◆ **AIM OF THE TASK**
All that should appear is the run of lines from the one containing "[629,439,732,454] 192.168.0.0/24. ->" through the end of the records, each repeated exactly.

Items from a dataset
:::

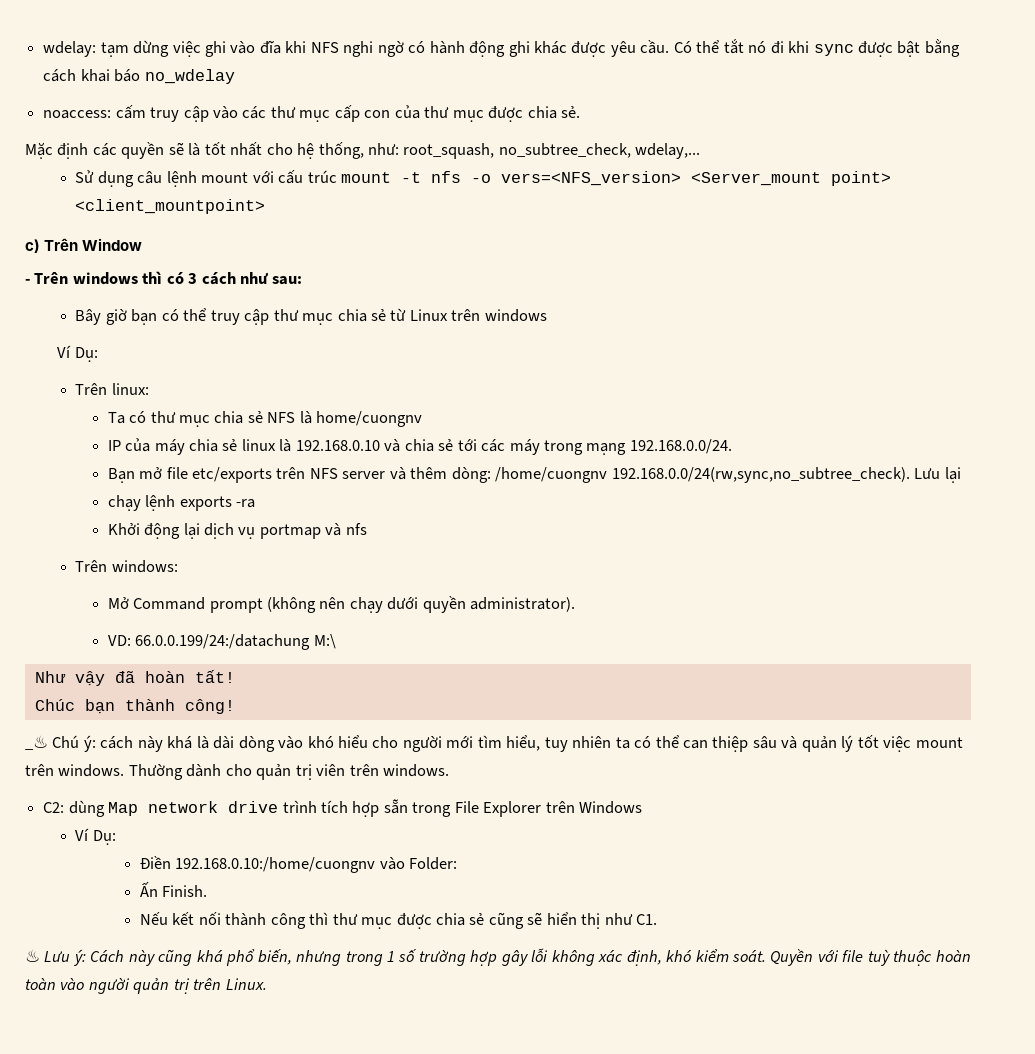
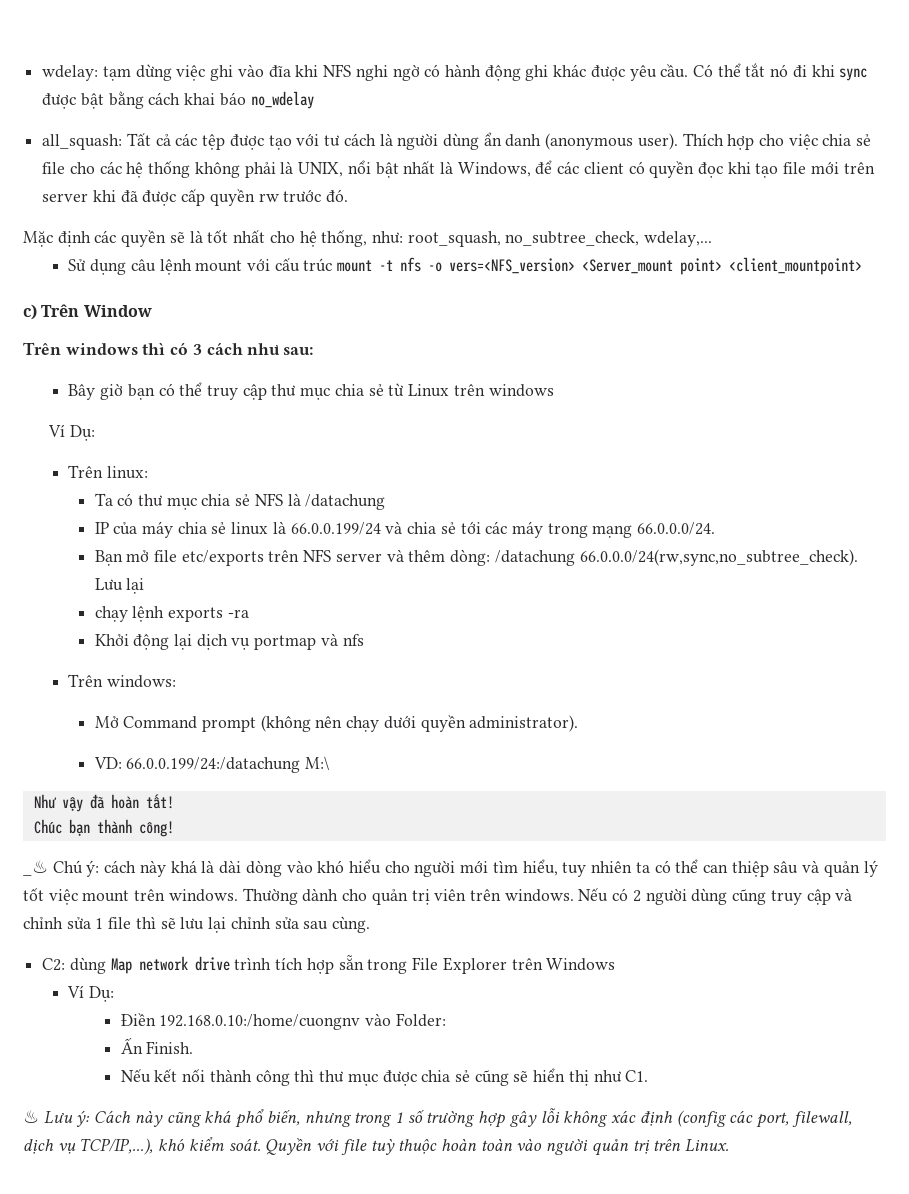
[43,105,580,122] noaccess: cấm truy cập vào các thư mục cấp con của thư mục được chia sẻ. -> [42,132,872,150] [42,160,875,178] [42,189,349,206] all_squash: Tất cả các tệp được tạo với tư cách là người dùng ẩn danh (anonymous user). Thích hợp cho việc chia sẻ file cho các hệ thống không phải là UNIX, nổi bật nhất là Windows, để các client có quyền đọc khi tạo file mới trên server khi đã được cấp quyền rw trước đó.
[25,279,30,284] - -> (152, 311) none
[316,411,423,427] home/cuongnv -> [305,494,386,510] /datachung
[295,440,380,451] 192.168.0.10 -> [290,522,381,535] 66.0.0.199/24
[629,439,732,454] 192.168.0.0/24. -> [637,522,716,535] 66.0.0.0/24.
[495,467,910,483] /home/cuongnv 192.168.0.0/24(rw,sync,no_subtree_check). -> [494,549,858,566] /datachung 66.0.0.0/24(rw,sync,no_subtree_check).
(450, 770) none -> [578,888,853,905] [23,916,370,933] Nếu có 2 người dùng cũng truy cập và chỉnh sửa 1 file thì sẽ lưu lại chỉnh sửa sau cùng.
[626,950,662,966] định, -> [639,1110,852,1128] [23,1138,154,1155] định (config các port, filewall, dịch vụ TCP/IP,...),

:::

◆ **RESULT**
[629,439,732,454] 192.168.0.0/24. -> [637,522,716,535] 66.0.0.0/24.
[495,467,910,483] /home/cuongnv 192.168.0.0/24(rw,sync,no_subtree_check). -> [494,549,858,566] /datachung 66.0.0.0/24(rw,sync,no_subtree_check).
(450, 770) none -> [578,888,853,905] [23,916,370,933] Nếu có 2 người dùng cũng truy cập và chỉnh sửa 1 file thì sẽ lưu lại chỉnh sửa sau cùng.
[626,950,662,966] định, -> [639,1110,852,1128] [23,1138,154,1155] định (config các port, filewall, dịch vụ TCP/IP,...),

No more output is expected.